A corporation which successfully engages in coercion to prevent competitors entering the market operates a coercive monopoly. A firm may use illegal or non-economic methods, such as extortion, to achieve and retain monopoly status. A company which has become the sole supplier of a commodity through non-coercive means (such as by simply outcompeting all other firms), may exploit its position to maintain a monopoly --typically, engaging in activities that result in what are commonly referred to as "barriers to entry", although it is a matter of debate whether particular barriers to entry are coercive in nature. For example, some say high costs required to compete are a barrier to entry, but free market advocates would say that the market is still free since competition is allowed to anyone that can raise the funds to compete, and that hence it cannot rightfully by called a "coercive monopoly."

In a government monopoly, an agency under the direct authority of the government itself holds the monopoly, and monopoly status is sustained by the enforcement of laws or regulations that ban competition, or reserve exclusive control over factors of production for the government. The state-owned petroleum companies that are common in oil-rich developing countries (such as Aramco in Saudi Arabia or PDVSA in Venezuela) are examples of government monopolies created through nationalization of resources and existing firms; the United States Postal Service is an example of a government monopoly created through laws that ban potential competitors such as UPS or FedEx from offering competing services (in this case, first-class mail delivery).1

Government-granted monopolies often closely resemble government monopolies in many respects, but the two are distinguished by the decision-making structure of the monopolist. In government monopoly, the holder of the monopoly is formally the government itself and the group of people who make business decisions is an agency under the government's direct authority.

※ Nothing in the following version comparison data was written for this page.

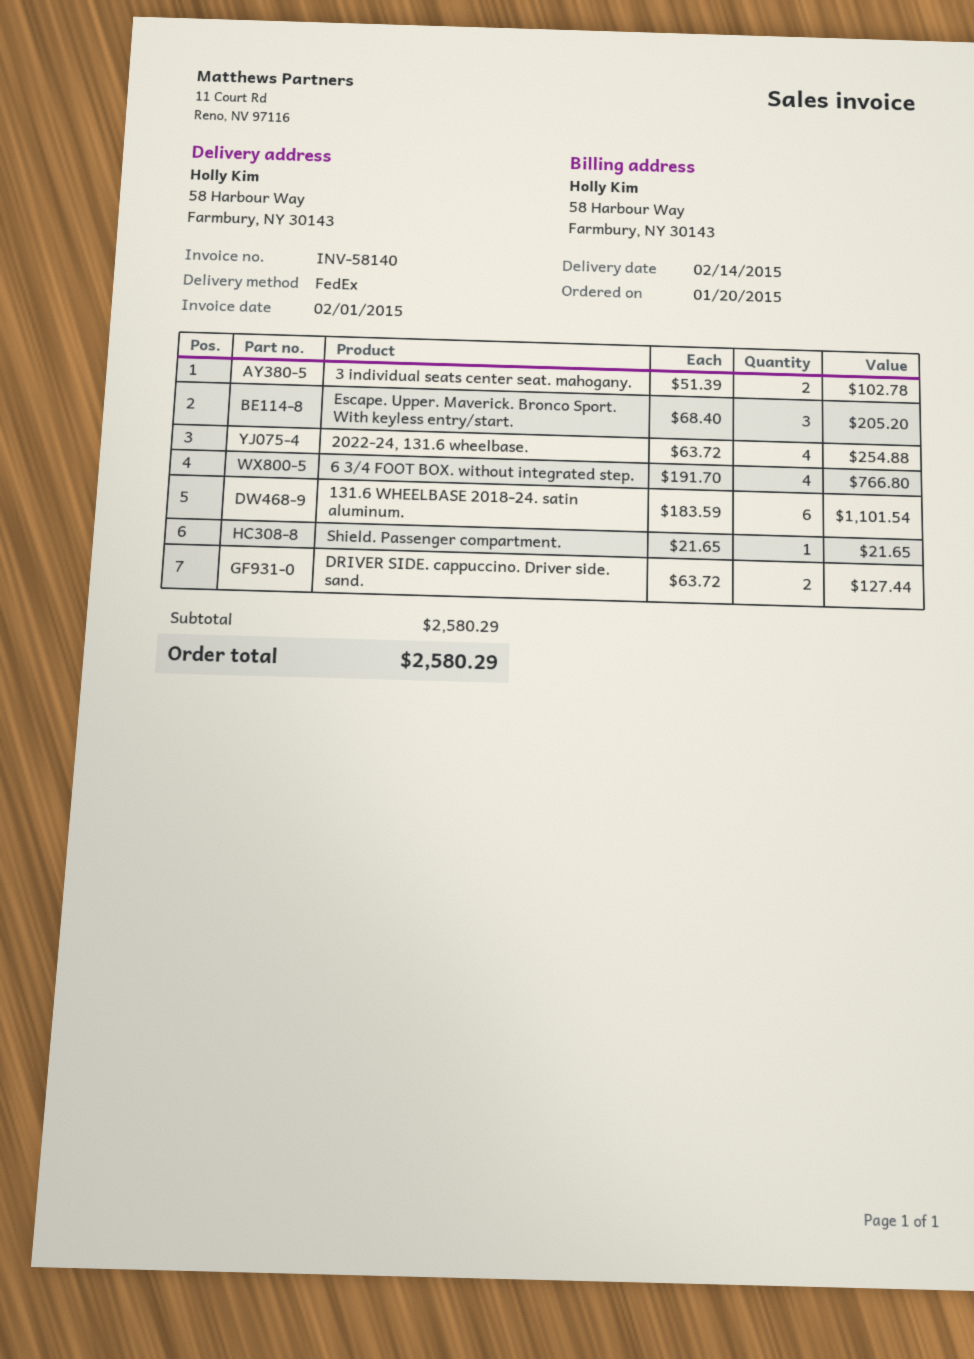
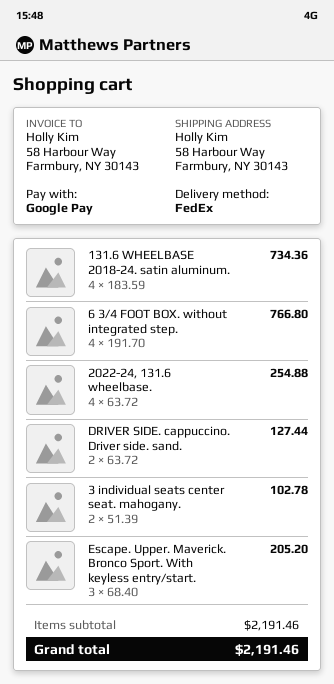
131.6 WHEELBASE 2018-24. satin aluminum.: 6 x 183.59 = 1101.54 -> 4 x 183.59 = 734.36
Shield. Passenger compartment.: 1 x 21.65 = 21.65 -> none
subtotal: 2580.29 -> 2191.46
total: 2580.29 -> 2191.46

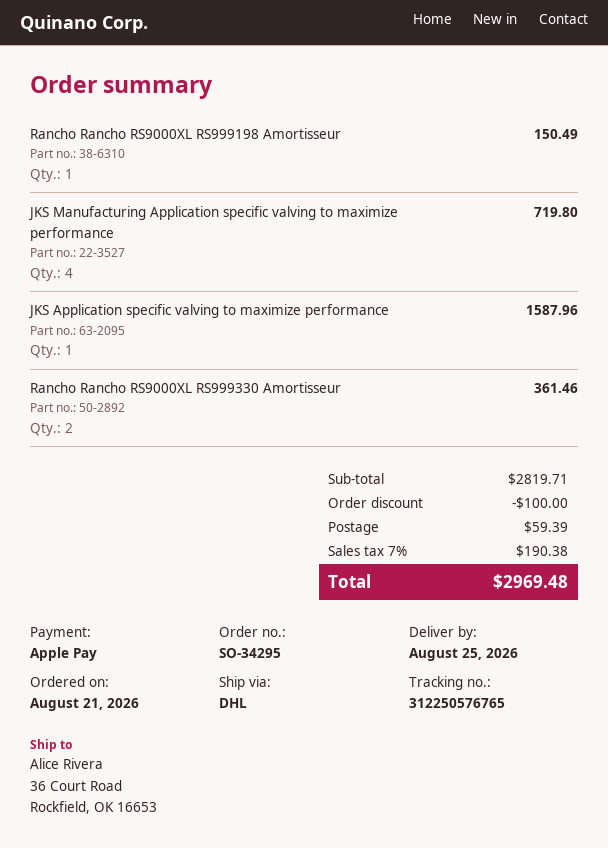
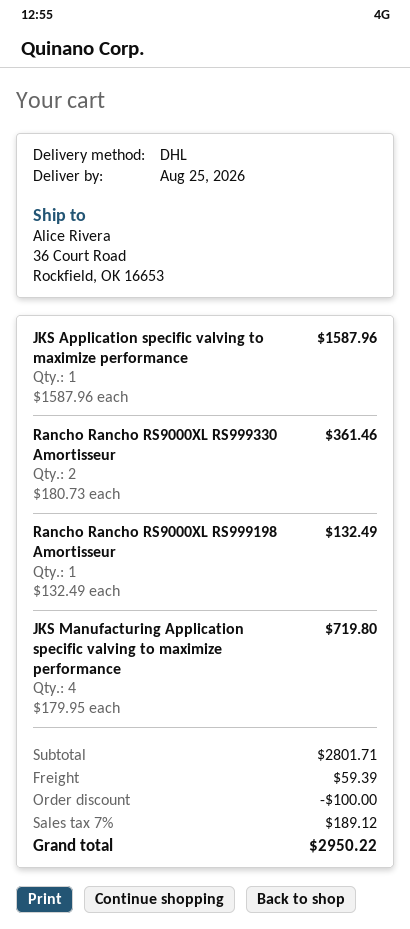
Rancho Rancho RS9000XL RS999198 Amortisseur: 1 for 150.49 -> 1 for 132.49
subtotal: 2819.71 -> 2801.71
tax: 7% = 190.38 -> 7% = 189.12
total: 2969.48 -> 2950.22

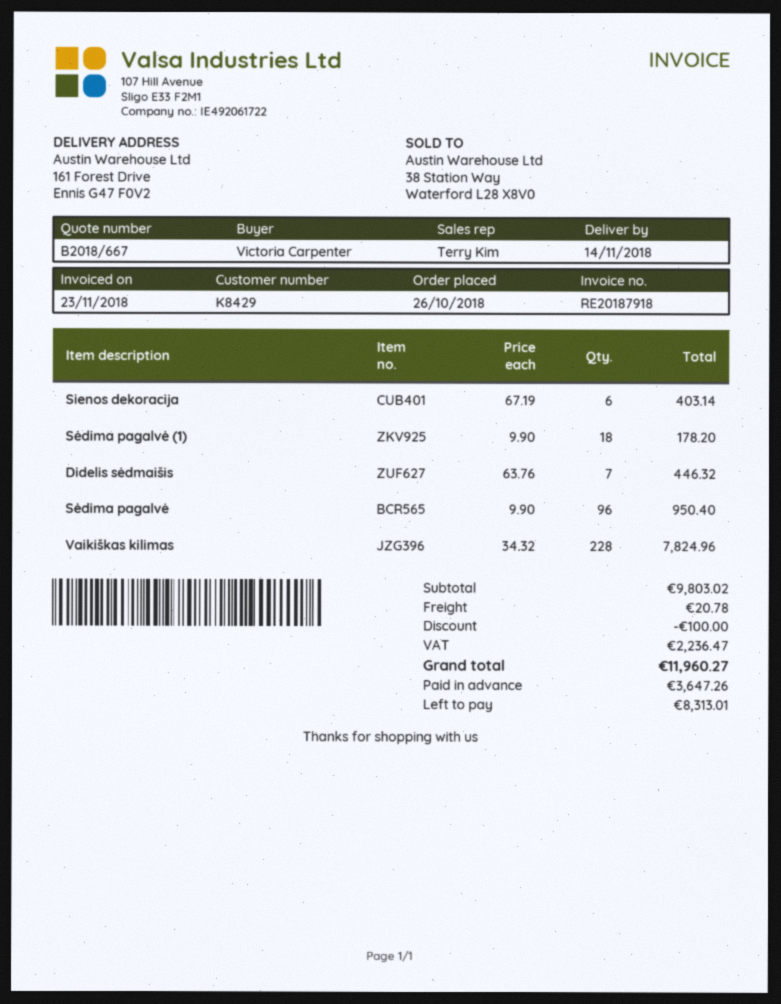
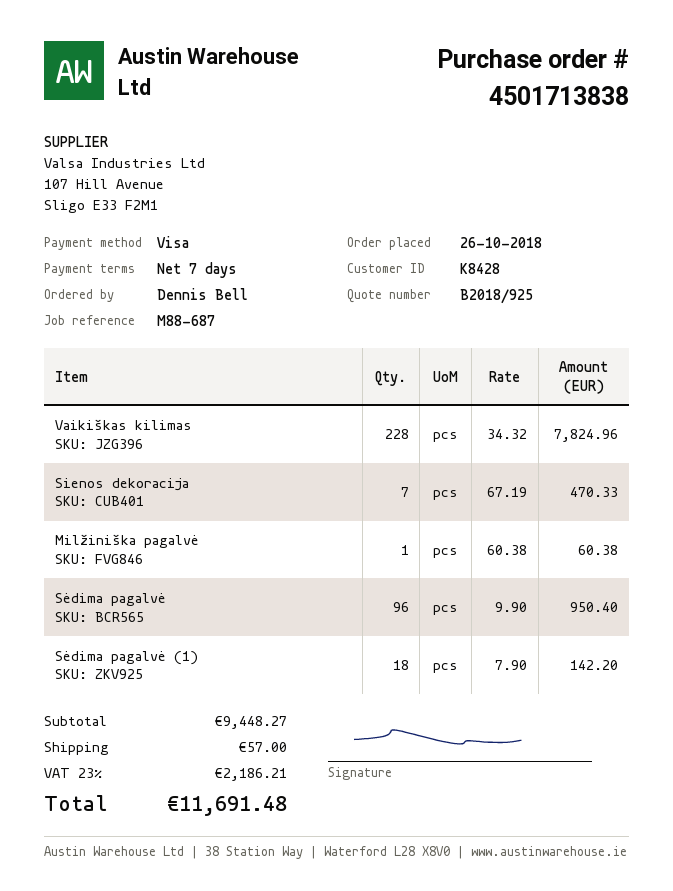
quote number: B2018/667 -> B2018/925
customer number: K8429 -> K8428
ordered by: Victoria Carpenter -> Dennis Bell
Sienos dekoracija: 6 x 67.19 = 403.14 -> 7 x 67.19 = 470.33
Sėdima pagalvė (1): 18 x 9.90 = 178.20 -> 18 x 7.90 = 142.20
Didelis sėdmaišis: 7 x 63.76 = 446.32 -> none
Milžiniška pagalvė: none -> 1 x 60.38 = 60.38
subtotal: 9803.02 -> 9448.27
discount: 100.00 -> none
shipping: 20.78 -> 57.00
tax: 2236.47 -> 2186.21
total: 11960.27 -> 11691.48

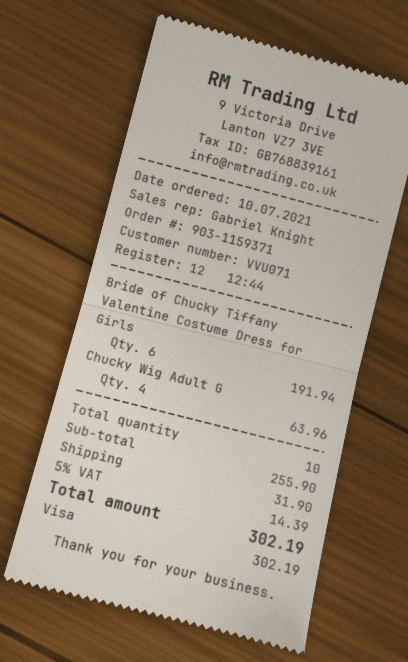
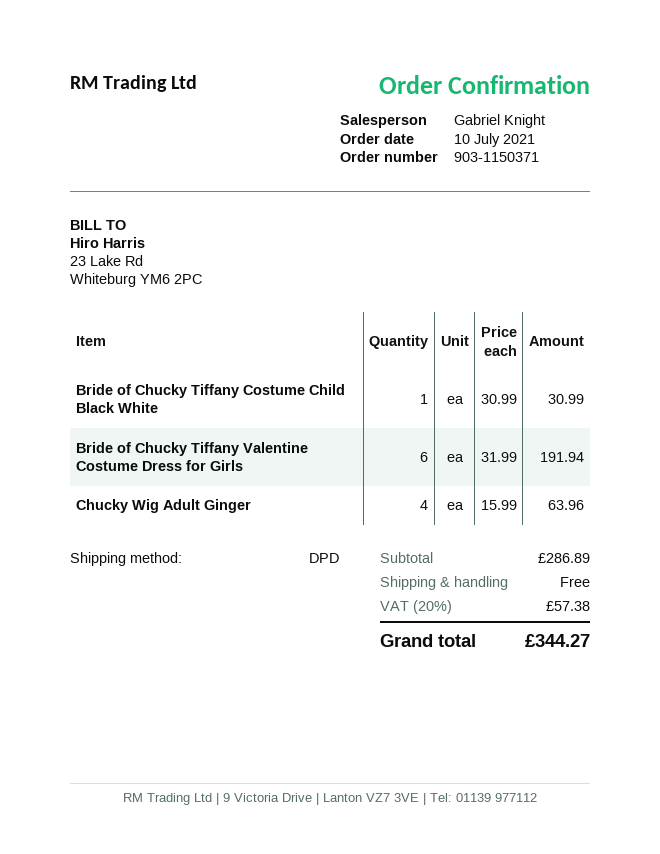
order number: 903-1159371 -> 903-1150371
Bride of Chucky Tiffany Costume Child Black White: none -> 1 for 30.99
subtotal: 255.90 -> 286.89
shipping: 31.90 -> 0.00
tax: 5% = 14.39 -> 20% = 57.38
total: 302.19 -> 344.27

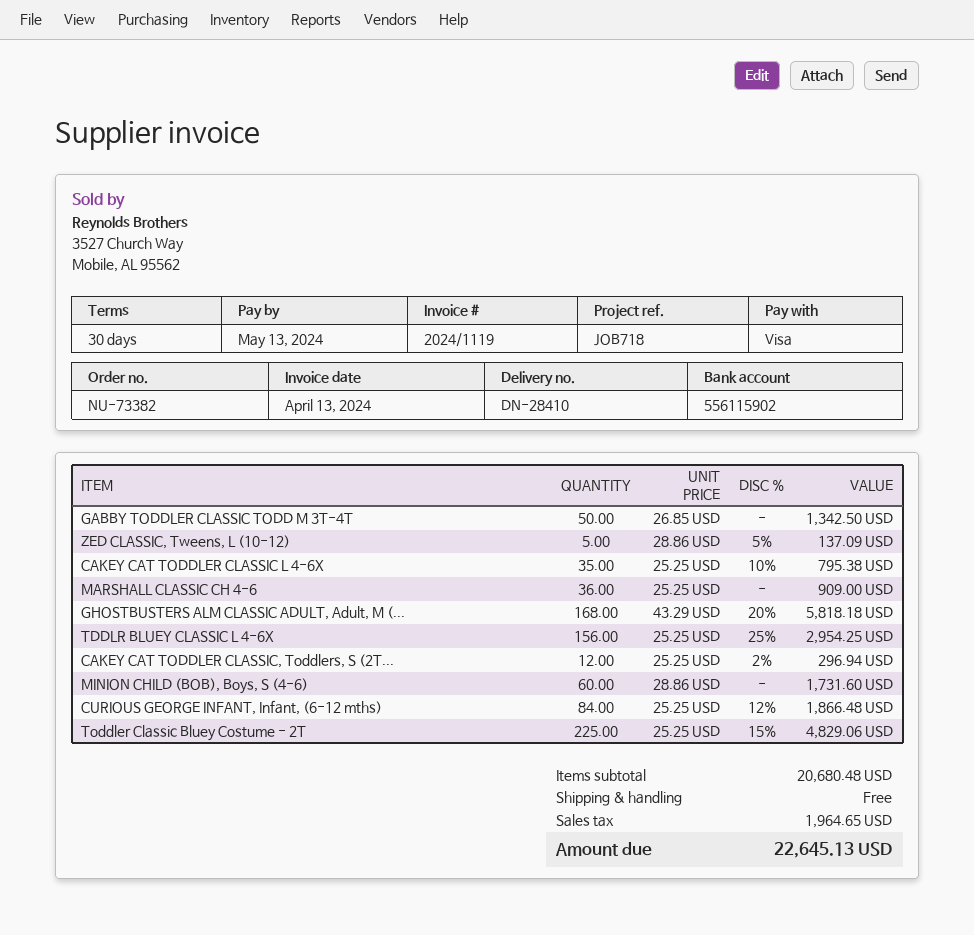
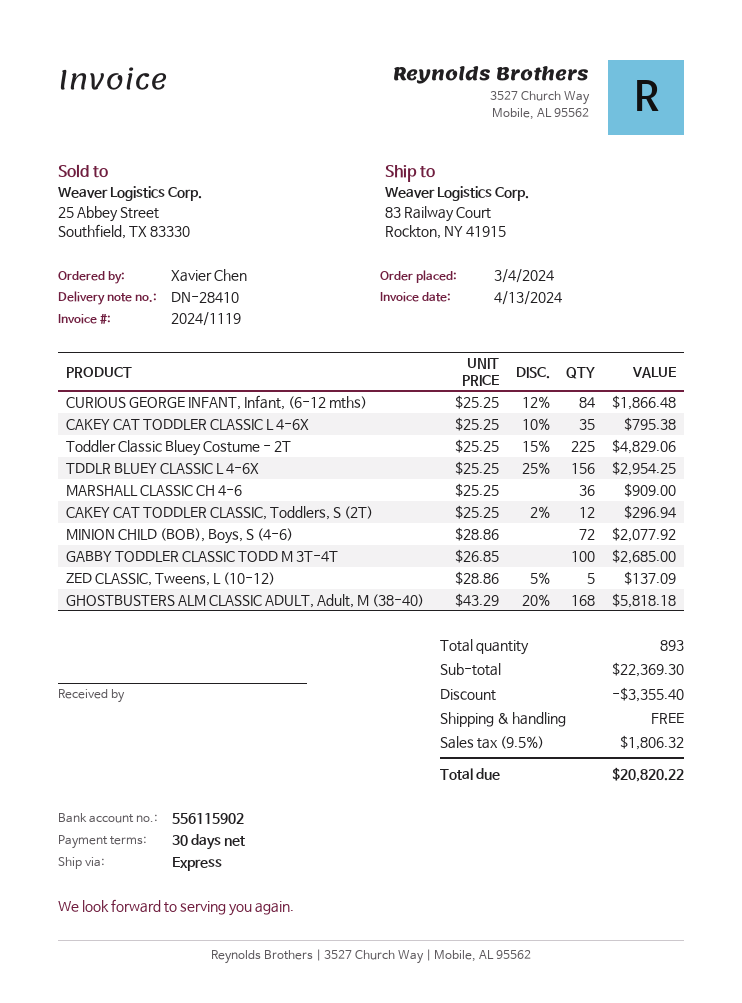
GABBY TODDLER CLASSIC TODD M 3T-4T: 50 x 26.85 = 1342.50 -> 100 x 26.85 = 2685.00
MINION CHILD (BOB), Boys, S (4-6): 60 x 28.86 = 1731.60 -> 72 x 28.86 = 2077.92
subtotal: 20680.48 -> 22369.30
discount: none -> 3355.40
tax: 1964.65 -> 1806.32
total: 22645.13 -> 20820.22

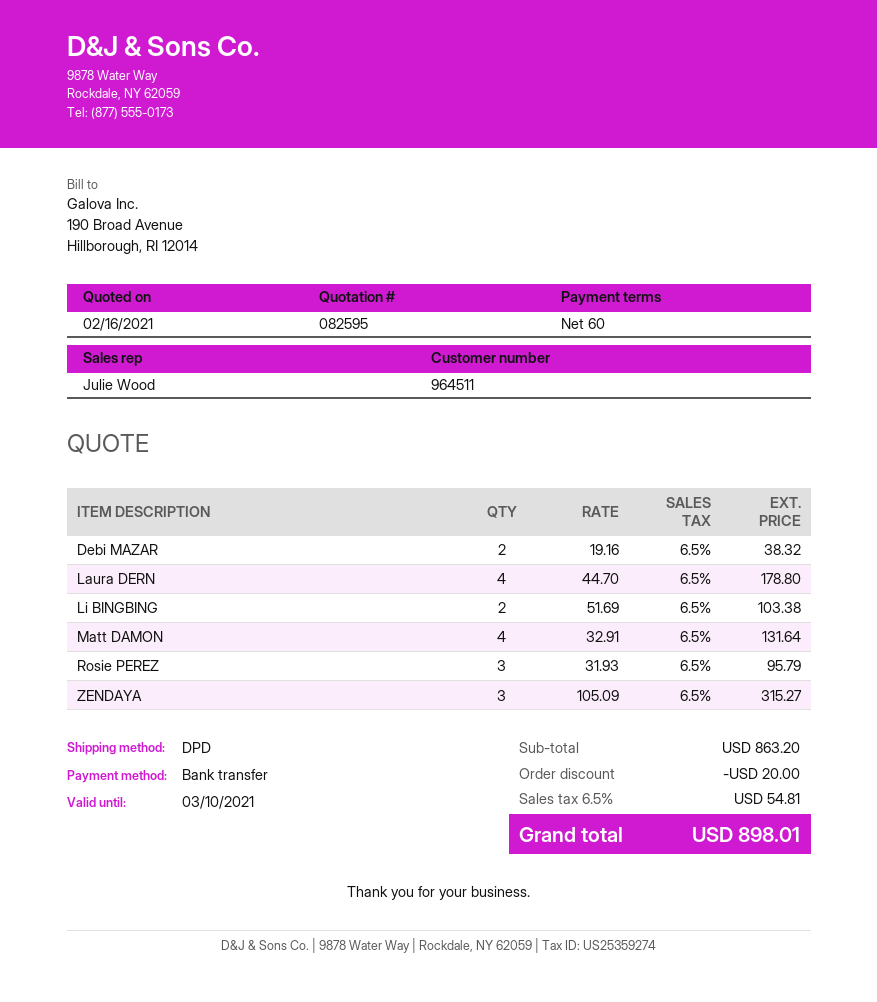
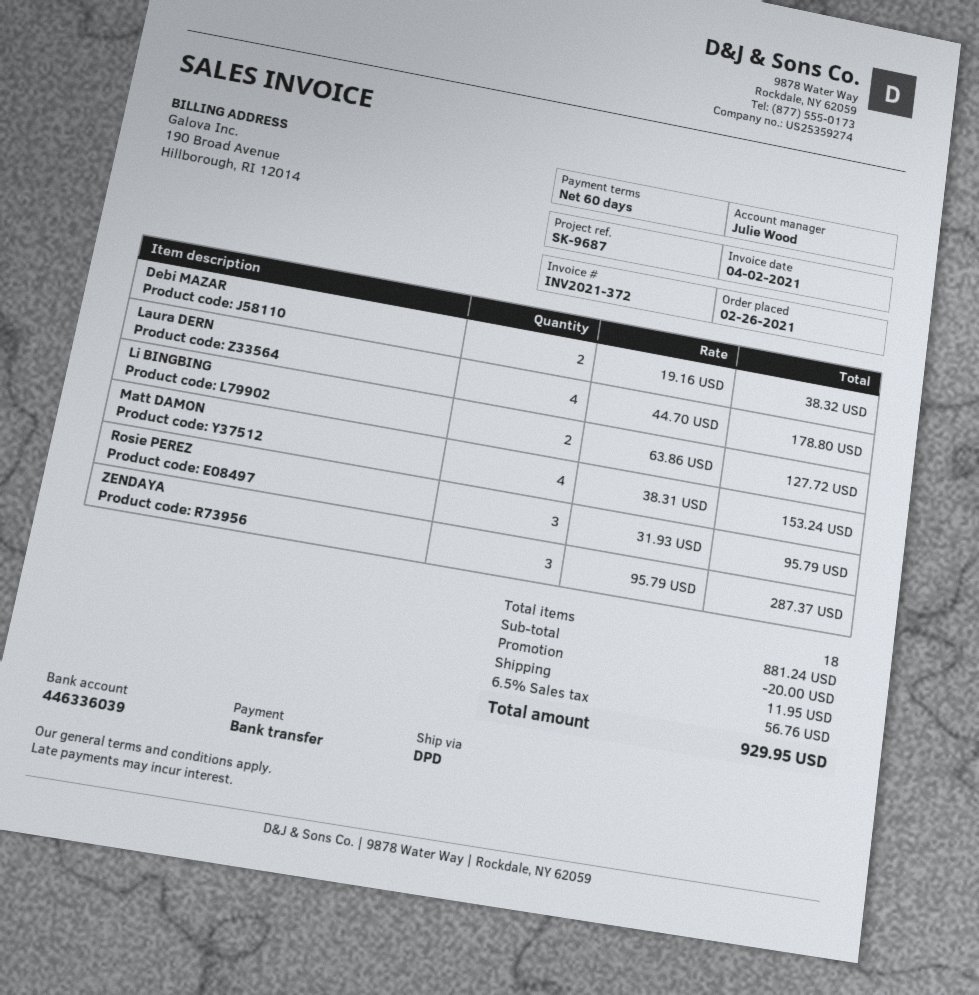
Li BINGBING: 2 x 51.69 = 103.38 -> 2 x 63.86 = 127.72
Matt DAMON: 4 x 32.91 = 131.64 -> 4 x 38.31 = 153.24
ZENDAYA: 3 x 105.09 = 315.27 -> 3 x 95.79 = 287.37
subtotal: 863.20 -> 881.24
shipping: none -> 11.95
tax: 6.5% = 54.81 -> 6.5% = 56.76
total: 898.01 -> 929.95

In government-granted monopoly, on the other hand, the monopoly is enforced through law, but the holder of the monopoly is formally a private firm, or a subsidiary division of a private firm, which makes its own business decisions. Examples of government-granted monopolies include cable television and water providers in many municipalities in the United States, exclusive petroleum exploration grants to companies such as Standard Oil in many countries, and historically, lucrative colonial "joint stock" companies such as the Dutch East India Company, which were granted exclusive trading privileges with colonial possessions under mercantilist economic policy.

Political Debates

In ordinary language, describing a practice as coercive usually entails a condemnation of that practice. But it should be remembered that "coercive monopoly" is a technical term within economics which describes a particular form of monopoly without necessarily making any claims about whether such a monopoly should or should not exist. Thus, there are at least two distinct questions involved in political debates over coercive monopolies:

  1. Whether or not the methods through which a particular monopoly is established are, in fact, coercive
  2. Whether or not a coercive monopoly in a particular market is justified

Debates on the first question are usually tied to debates over the nature of property; since coercion (in the economic sense) is tied to force used against person or property, it is sometimes a matter of controversy over whether a particular use of government enforcement is or is not coercive because it is a matter of controversy whether what is being restricted by the enforcement is or is not the legitimate property of the person trying to use it. For example, anarchists who hold a possession theory of property sometimes allege that free market capitalism as a whole is itself a form of coercive monopoly, because it depends on the enforcement of titles to land and capital that (on their theory of just ownership) are not actually the legitimate property of the capitalists who claim them. (Advocates of capitalism, of course, typically hold a different theory of ownership and regard the titles to land and capital as legitimately enforceable.) Similarly, debates over the legitimacy of legal protections for copyrights and patents often revolve around the legitimacy of intellectual property claims -- that is, whether or not intellectual objects such as creative works and techniques can be proper candidates for exclusive ownership. If they can, then the government is simply enforcing property claims when it imposes restrictions on unauthorized copying or use of a technique; if they cannot, then the government is enforcing a coercive monopoly.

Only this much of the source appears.